Since then, Williams hasn't been stumped by much in his plethora of meetings with teams across the league -- Tampa Bay later today after IHOP; Jacksonville a few days later; New York a few days after that -- but the one question he hasn't mastered answering is this: What is your goal for next year?

He has a bucket list, of course. In football: By the end of his career, log at least one sack against every other team. Outside of football: Open a Chick-fil-A franchise.

But one year from now? He barely saw this past one coming. He can't quite wrap his brain around what's next.

As though she was summoned, the IHOP hostess, a woman named Zaria, stops by Williams' table on her way back to the hostess stand. Everyone would like a word.

She can prophesy, she tells him. She can see what's in store for him. Williams, as always, is game.

"Something's wrong with your foot," she begins.

"I just got a blister!" he says. Eyes like saucers, again.

"And go ahead and finish your arm, if you want to."

"I got to finish up this tattoo!" he says, gesturing to his left arm.
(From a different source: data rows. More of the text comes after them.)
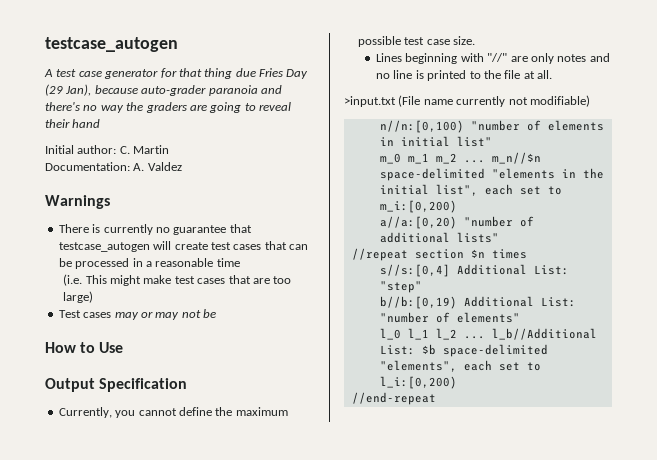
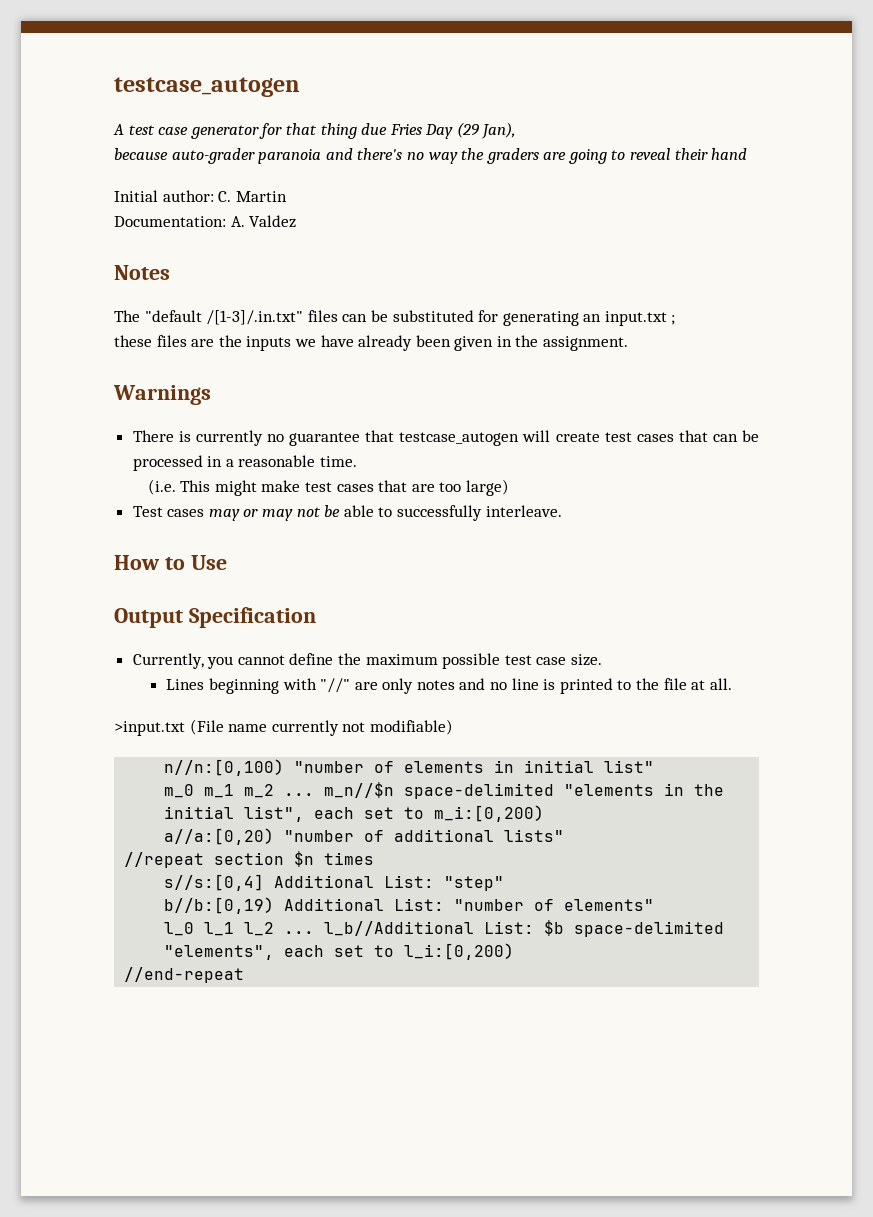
- A test case generator for that thing due Fries Day (29 Jan), because auto-grader paranoia and there's no way the graders are going to reveal their hand
+ A test case generator for that thing due Fries Day (29 Jan),
+ because auto-grader paranoia and there's no way the graders are going to reveal their hand
+ Notes
+ The "default /[1-3]/.in.txt" files can be substituted for generating an input.txt ;
+ these files are the inputs we have already been given in the assignment.
- There is currently no guarantee that testcase_autogen will create test cases that can be processed in a reasonable time
+ There is currently no guarantee that testcase_autogen will create test cases that can be processed in a reasonable time.
- Test cases may or may not be
+ Test cases may or may not be able to successfully interleave.

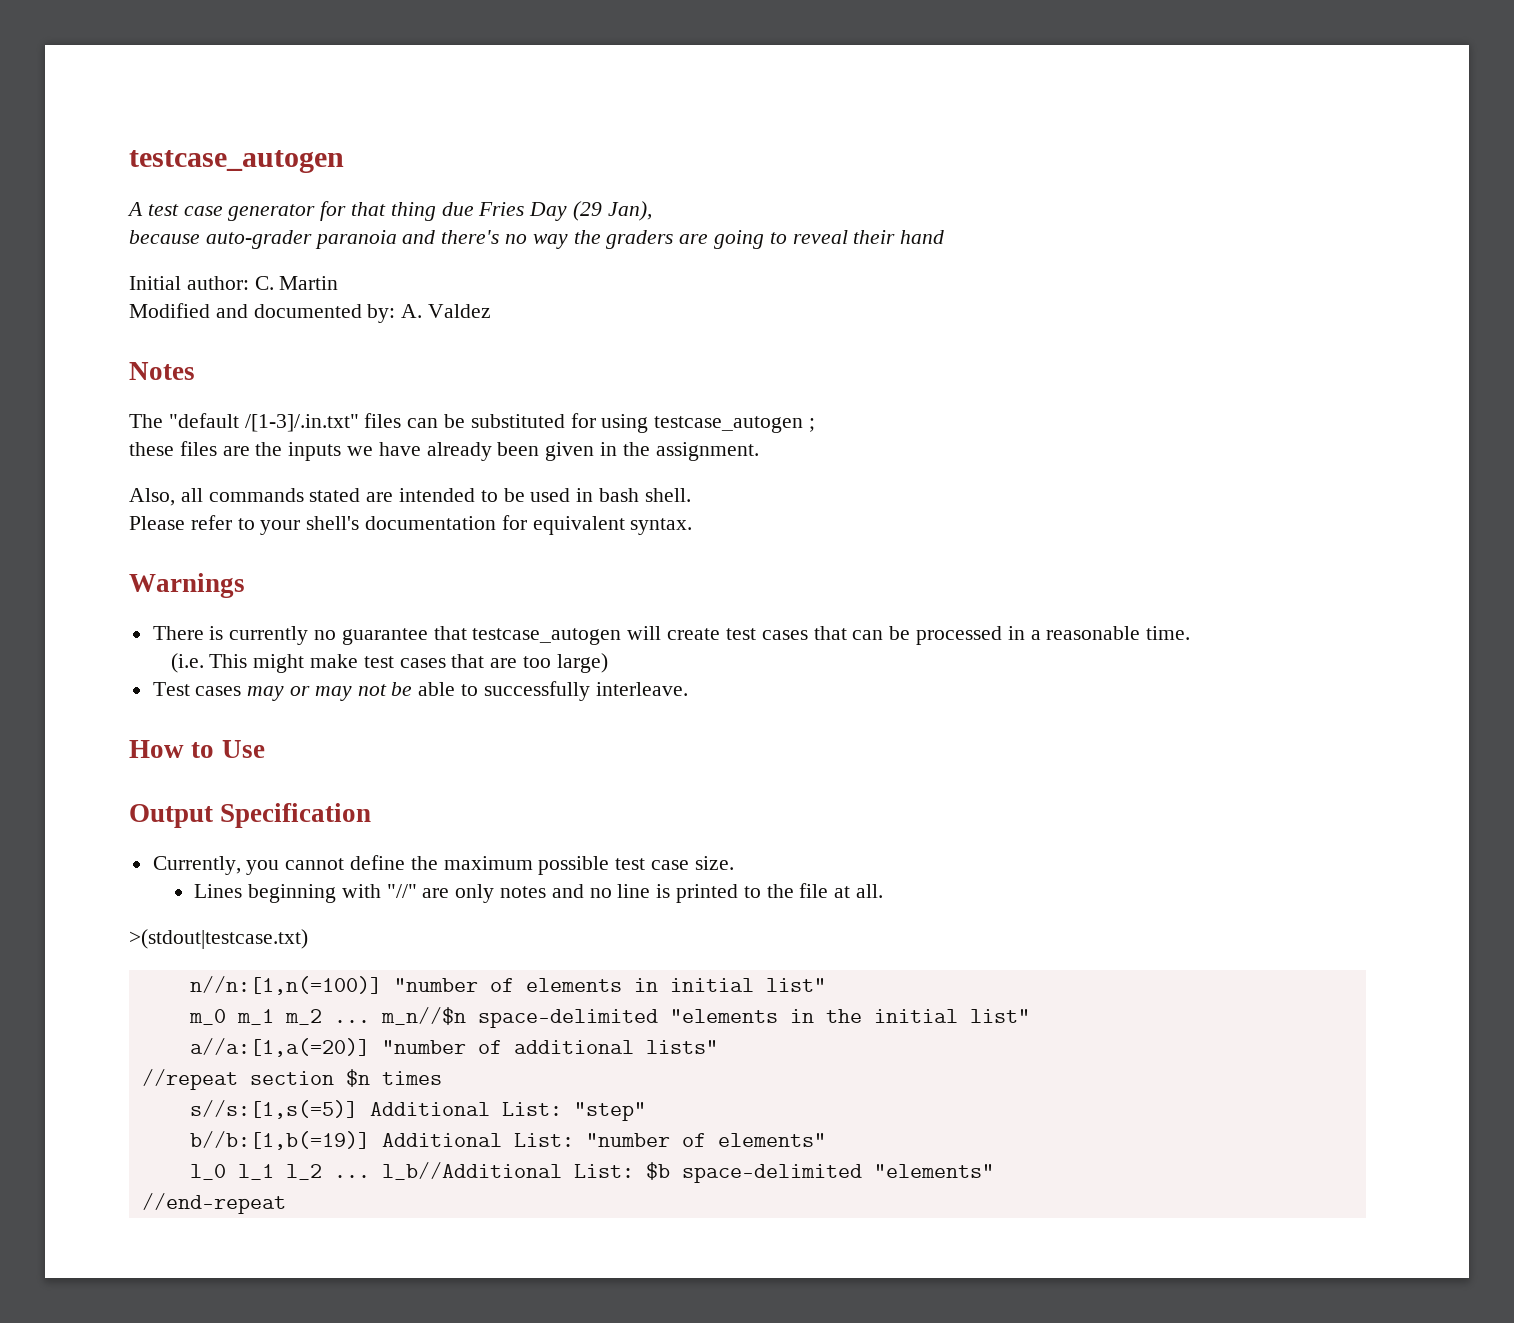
- Documentation: A. Valdez
+ Modified and documented by: A. Valdez
- The "default /[1-3]/.in.txt" files can be substituted for generating an input.txt ;
+ The "default /[1-3]/.in.txt" files can be substituted for using testcase_autogen ;
+ Also, all commands stated are intended to be used in bash shell.
+ Please refer to your shell's documentation for equivalent syntax.
- >input.txt (File name currently not modifiable)
- n//n:[0,100) "number of elements in initial list"
+ >(stdout|testcase.txt)
+ n//n:[1,n(=100)] "number of elements in initial list"
- m_0 m_1 m_2 ... m_n//$n space-delimited "elements in the initial list", each set to m_i:[0,200)
- a//a:[0,20) "number of additional lists"
+ m_0 m_1 m_2 ... m_n//$n space-delimited "elements in the initial list"
+ a//a:[1,a(=20)] "number of additional lists"
- s//s:[0,4] Additional List: "step"
+ s//s:[1,s(=5)] Additional List: "step"
- b//b:[0,19) Additional List: "number of elements"
+ b//b:[1,b(=19)] Additional List: "number of elements"
- l_0 l_1 l_2 ... l_b//Additional List: $b space-delimited "elements", each set to l_i:[0,200)
+ l_0 l_1 l_2 ... l_b//Additional List: $b space-delimited "elements"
"And don't hire that manager," she adds.

"Listen, this is so crazy. I just interviewed a manager yesterday. How did she know?"

It's hard to discern whether Williams really believes Zaria or is just humoring her, ever the gracious conversationalist.

"People recognize me everywhere I go now," Williams says. "I'm a star. It's crazy."

Does he like it?

He smiles his metallic smile. "Oh, I love it."